L’antivaccino di Galileo

Gli argomenti degli antivaccinisti nudi e puri sono inconsistenti e talvolta allucinati, lo sappiamo. Sono per questo ammirato da quanti tentano di fare una posizione politica di questa massa di opinioni che aggroviglia residui del primitivismo degli anni ’90, rancori contro le istituzioni assimilate a parti politiche ostili, volontà di esercitare un potere sui propri figli intesi come proprietà esclusiva (si direbbe un ritorno del patriarcalismo delle società antiche, in cui il padrefamiglia ha tra le sue sostanze anche i figli – e quando ha solo quelli, cioè la prole, su cui esercitare un potere, è un proletario; ma qui sto scherzando con le parole) e istinti nichilistici tinti di libertarismo.

Ma non è questo il punto che m’interessa ora. Qui vorrei solo sottolineare un elemento della narrazione implicita degli antivaccinisti (e di quelli che cercano le sirene, le scie chimiche e tutto il resto), che ha una sua coerenza con la nostra idea collettiva della scienza. Non ci hanno insegnato forse che la verità incontra sempre degli ostacoli, soprattutto nelle istituzioni e nel senso comune?

In fondo non è stato Galileo, padre della scienza moderna, processato e condannato dalle istituzioni del suo tempo per aver contestato quello che da tutti veniva considerato scientifico? Non è stato Giordano Bruno arso vivo anche per le sue teorie scientifiche e filosofiche? Per non parlare, più ampiamente, dai tanti eretici portatori di verità che le istituzioni, le inquisizioni di tutto l’Occidente, ma anche le idee tradizionali e ricevute della gente, hanno condannato a morte, allontanato, punito.

Nell’impresa scientifica, per come l’abbiamo introiettata comunemente, il passaggio dalle tenebre dell’ignoranza alla luce della conoscenza è sempre osteggiato, anche se non sempre in modo cruento. Ricordiamo ancora tutti il braccio di ferro tra il medico Di Bella e il ministero della salute. Il medico si presentava con il suo camice da medico e con quell’aspetto da Einstein buono e quasi ingenuo, presentando un cocktail di farmaci contro il cancro che era l’uovo di Colombo, un po’ come dire che la Terra gira attorno al Sole, mentre dall’altra parte la ministra Bindi, politica di professione, parlava di protocolli, di verifiche, di impossibilità, come una tolemaica che maneggia incomprensibili equanti ed epicicli a difendere inconfessabili interessi.

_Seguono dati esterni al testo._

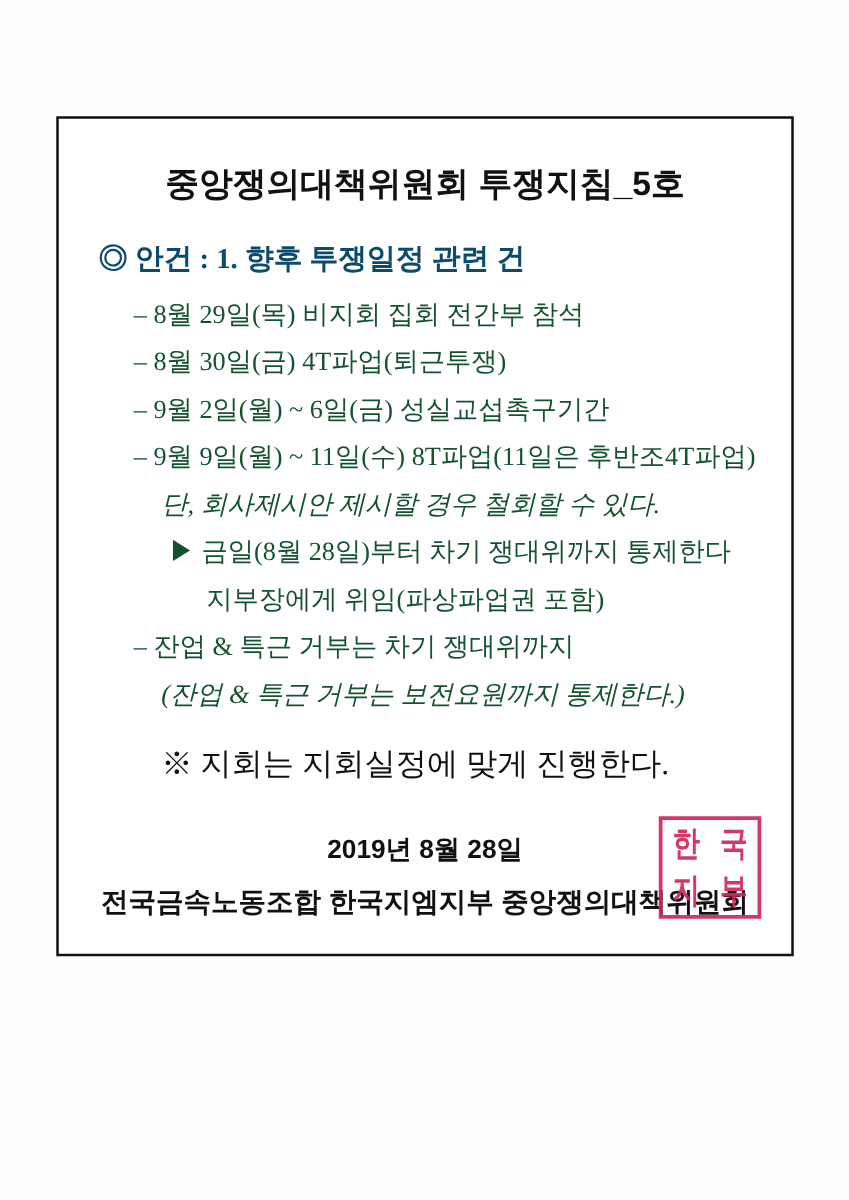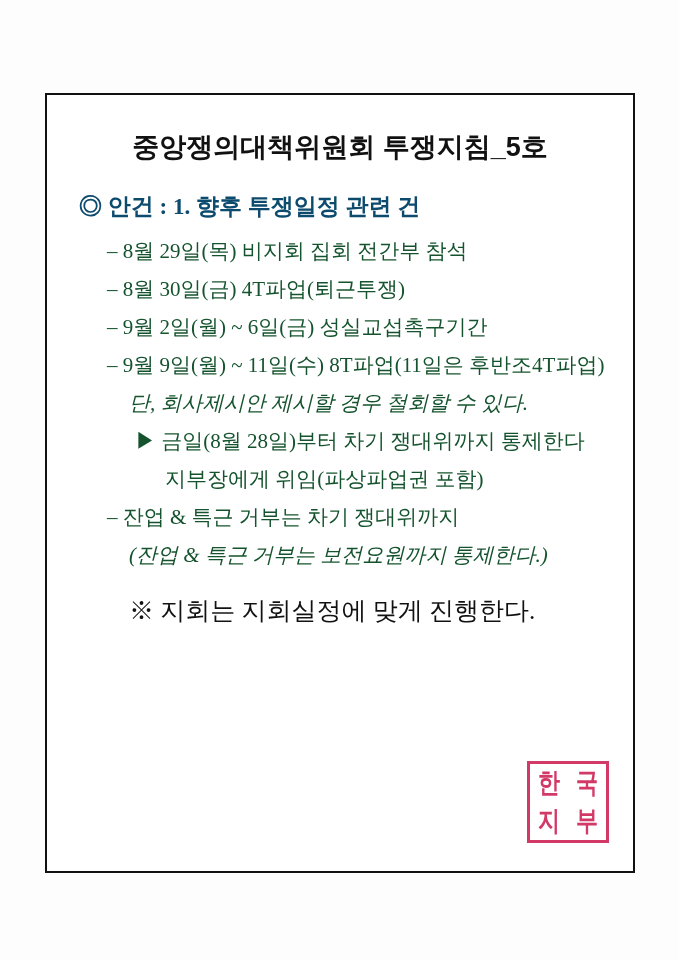"중앙쟁의대책위원회 투쟁지침_5호" #doc-frame { height: 780px -> 672px }
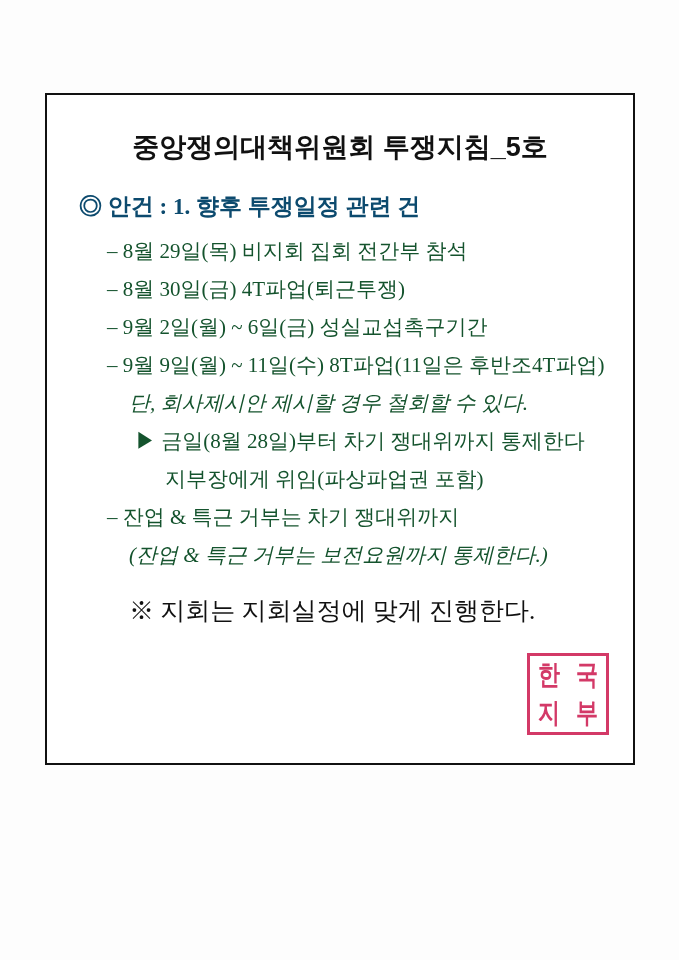"2019년 8월 28일" div.footer { html: none -> <div> <div>2019년 8월 28일</div> <div>전국금속노동조합 한국지엠지부 중앙쟁의대책위원회</div> </div> }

Del resto nessuno saprebbe spiegare la teoria della relatività, ma tutti sanno che Einstein faceva le linguacce e andava in bicicletta e che alle elementari andava male in matematica (anche se questo dettaglio è discutibile) e quindi era un tipo strano, tutto genio.  Un genio come Newton, che se ne stava tutto il giorno a dormire sotto un albero, poi gli cadeva in testa una mela e lui, genio, scopriva la gravità universale. L’essere un po’ strani, un po’ derisi, un po’ smanettoni e controcorrente – che forse è la traduzione depotenziata e fruibile del ricordo della persecuzione per la scienza – è un’immagine incorporata a quella del vero scienziato. Un po’ come “Doc” di Ritorno al futuro, incompreso nipote di Einstein e pronipote di Galileo e Newton, come probabilmente si sentono tutti questi antivaccinisti, che dell’impresa scientifica hanno assorbito gli aspetti folcloristici e falsi (che però si incrociano con altri aspetti del racconto della modernità che fanno sorridere molto meno).

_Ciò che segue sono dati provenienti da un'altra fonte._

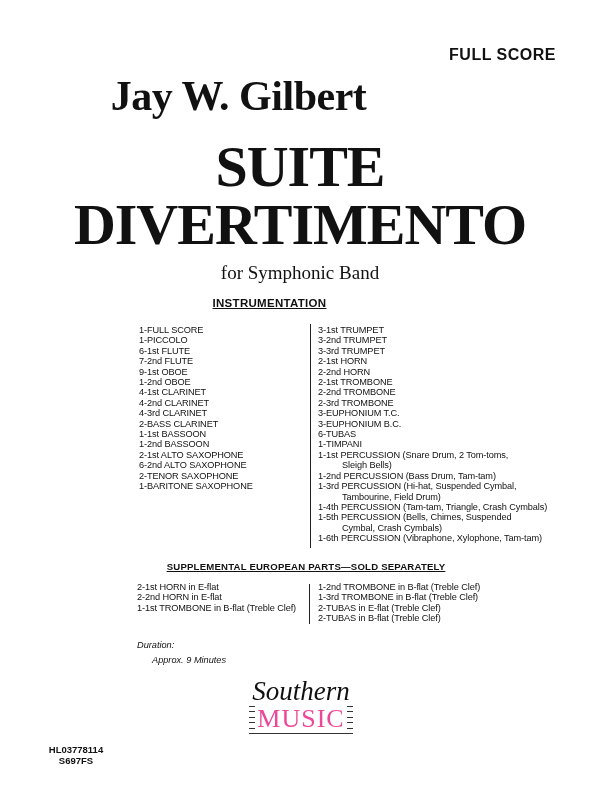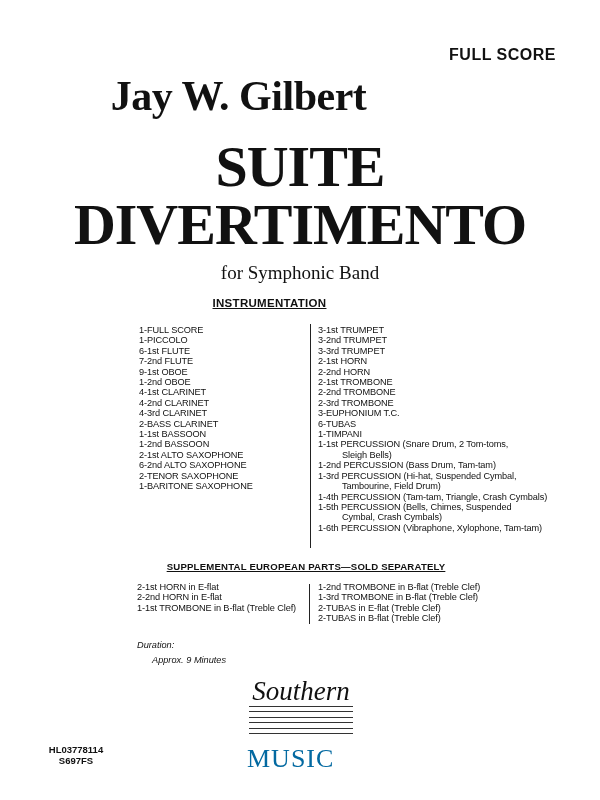"3-EUPHONIUM B.C." div { html: none -> <div>3-EUPHONIUM B.C.</div> }
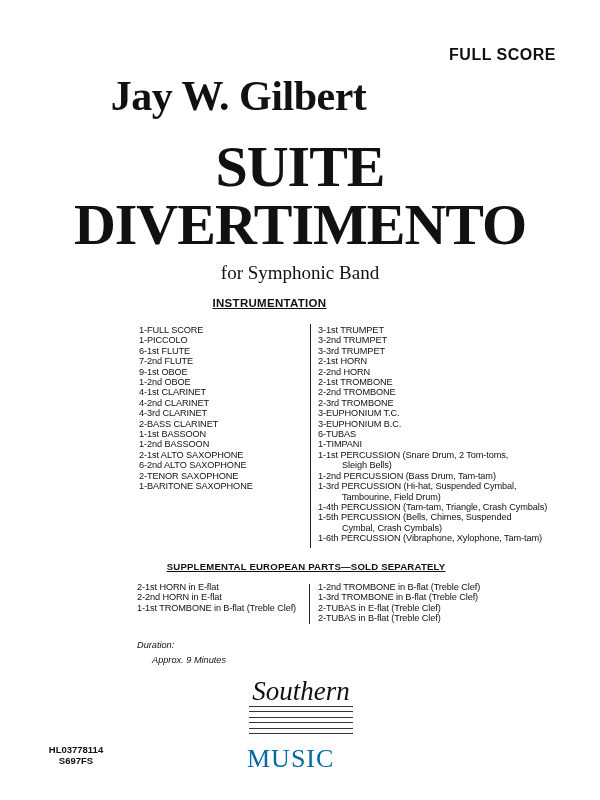"MUSIC" .logo-music { color: #0369a1 -> #ec4899; margin-top: 40px -> none; text-align: left -> center }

Insomma, in questa macchina della razionalità, vera o presunta, che è la modernità, e che fa acqua da tutte le parti, l’irrazionalità (ma forse basterebbe dire l’irragionevolezza) di certi gruppi di antivaccinisti non è un corpo estraneo, non è solo ignoranza e arroganza, anche se lo è e non ha un briciolo di verità (se non quella di esistere che è la verità più interessante), ma è uno dei suoi percorsi impliciti, uno dei suoi esiti laterali, uno dei suoi costanti e numerosi sottoprodotti.

Gianluca Briguglia

Gianluca Briguglia è professore di Storia delle dottrine politiche all'Università di Venezia Ca' Foscari. È stato direttore della Facoltà di Filosofia dell'Università di Strasburgo, dove ha insegnato Filosofia medievale e ha fatto ricerca e ha insegnato all'Università e all'Accademia delle Scienze di Vienna, all'EHESS di Parigi, alla LMU di Monaco. Il suo ultimo libro: Il pensiero politico medievale.